» YOUR TASK
Show each line of the records below where the word "statistically" occurs.

» EXERCISE MATERIAL
========================

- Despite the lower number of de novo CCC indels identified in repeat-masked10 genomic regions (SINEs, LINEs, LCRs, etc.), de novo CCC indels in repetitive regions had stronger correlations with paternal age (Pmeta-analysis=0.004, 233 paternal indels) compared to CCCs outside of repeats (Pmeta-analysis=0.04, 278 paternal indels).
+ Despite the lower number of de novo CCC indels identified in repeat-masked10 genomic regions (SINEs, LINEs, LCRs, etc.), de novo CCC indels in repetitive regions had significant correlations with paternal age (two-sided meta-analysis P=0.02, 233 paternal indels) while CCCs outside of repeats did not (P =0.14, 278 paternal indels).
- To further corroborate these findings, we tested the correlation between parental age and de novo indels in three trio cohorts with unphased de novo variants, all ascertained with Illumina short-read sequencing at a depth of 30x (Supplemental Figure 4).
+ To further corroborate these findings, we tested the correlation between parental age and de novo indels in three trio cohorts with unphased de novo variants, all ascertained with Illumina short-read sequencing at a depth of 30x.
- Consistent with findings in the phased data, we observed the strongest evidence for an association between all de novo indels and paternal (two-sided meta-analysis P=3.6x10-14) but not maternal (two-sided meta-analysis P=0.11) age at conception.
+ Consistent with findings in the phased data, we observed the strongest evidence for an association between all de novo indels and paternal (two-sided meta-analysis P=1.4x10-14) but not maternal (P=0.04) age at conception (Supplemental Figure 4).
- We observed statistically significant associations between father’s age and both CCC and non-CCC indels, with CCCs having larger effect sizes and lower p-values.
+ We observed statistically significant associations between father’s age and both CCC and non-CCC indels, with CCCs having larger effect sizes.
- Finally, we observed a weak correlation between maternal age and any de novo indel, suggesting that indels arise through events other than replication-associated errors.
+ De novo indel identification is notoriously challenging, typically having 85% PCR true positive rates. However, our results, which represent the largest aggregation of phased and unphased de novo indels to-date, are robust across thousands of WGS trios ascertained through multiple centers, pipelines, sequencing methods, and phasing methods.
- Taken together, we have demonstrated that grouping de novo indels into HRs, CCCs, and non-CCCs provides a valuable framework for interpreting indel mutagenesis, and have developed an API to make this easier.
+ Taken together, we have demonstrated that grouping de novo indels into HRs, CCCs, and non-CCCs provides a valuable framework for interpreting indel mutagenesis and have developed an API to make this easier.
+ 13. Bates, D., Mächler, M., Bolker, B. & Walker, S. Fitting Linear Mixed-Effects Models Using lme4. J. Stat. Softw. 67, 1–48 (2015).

========================

» COMPLETED TASK
- We observed statistically significant associations between father’s age and both CCC and non-CCC indels, with CCCs having larger effect sizes and lower p-values.
+ We observed statistically significant associations between father’s age and both CCC and non-CCC indels, with CCCs having larger effect sizes.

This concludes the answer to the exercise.